The interest rates applicable to term loans and revolving loans under the credit agreement are, at our option, equal to either the base rate (which is the higher of (1) the prime rate, (2) the federal funds rate plus 0.50% or (3) the one-month adjusted LIBOR rate plus 1%) plus an applicable interest rate margin based upon the leverage ratio or the adjusted LIBOR rate plus an interest rate margin based upon our leverage ratio.

Based on our leverage ratio, the margin range for base rate loans is 0.75% to 1.5% and the margin range for LIBOR based loans is 1.75% to 2.5%. As of June 25, 2011, the interest rate margin for base rate loans was 1.5% and for adjusted LIBOR loans was 2.5%. The book value of our term and revolving loans approximates fair value.

We pledged the stock of certain subsidiaries as well as certain U.S. assets for our credit agreements.
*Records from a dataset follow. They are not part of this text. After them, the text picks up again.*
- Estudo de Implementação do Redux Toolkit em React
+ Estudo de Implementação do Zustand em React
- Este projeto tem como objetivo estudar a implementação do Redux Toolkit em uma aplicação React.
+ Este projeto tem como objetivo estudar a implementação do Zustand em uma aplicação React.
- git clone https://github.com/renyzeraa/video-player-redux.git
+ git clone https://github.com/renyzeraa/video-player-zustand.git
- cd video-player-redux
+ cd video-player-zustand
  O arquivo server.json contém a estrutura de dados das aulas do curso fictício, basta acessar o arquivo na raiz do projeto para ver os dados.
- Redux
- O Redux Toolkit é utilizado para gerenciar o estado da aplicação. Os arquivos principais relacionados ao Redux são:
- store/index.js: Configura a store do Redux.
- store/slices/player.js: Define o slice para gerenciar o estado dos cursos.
In addition, the credit agreement includes certain customary representations and warranties, events of default, notices of material adverse changes to our business and negative and affirmative covenants including the ratio of consolidated earnings before interest, taxes, depreciation and amortization less capital expenditures to consolidated cash interest expense, for any period of four consecutive fiscal quarters, of no less than 4.00 to 1 and will step down to 3.50 to 1 with respect to the second and third fiscal quarters ending in 2012 and will step down to 3.25 to 1 with respect to the fourth fiscal quarter ending in 2012 and for each fiscal quarter thereafter. As of June 25, 2011, we were compliant with all financial covenants specified in the credit agreement. We had $4.5 million outstanding under letters of credit as of June 25, 2011.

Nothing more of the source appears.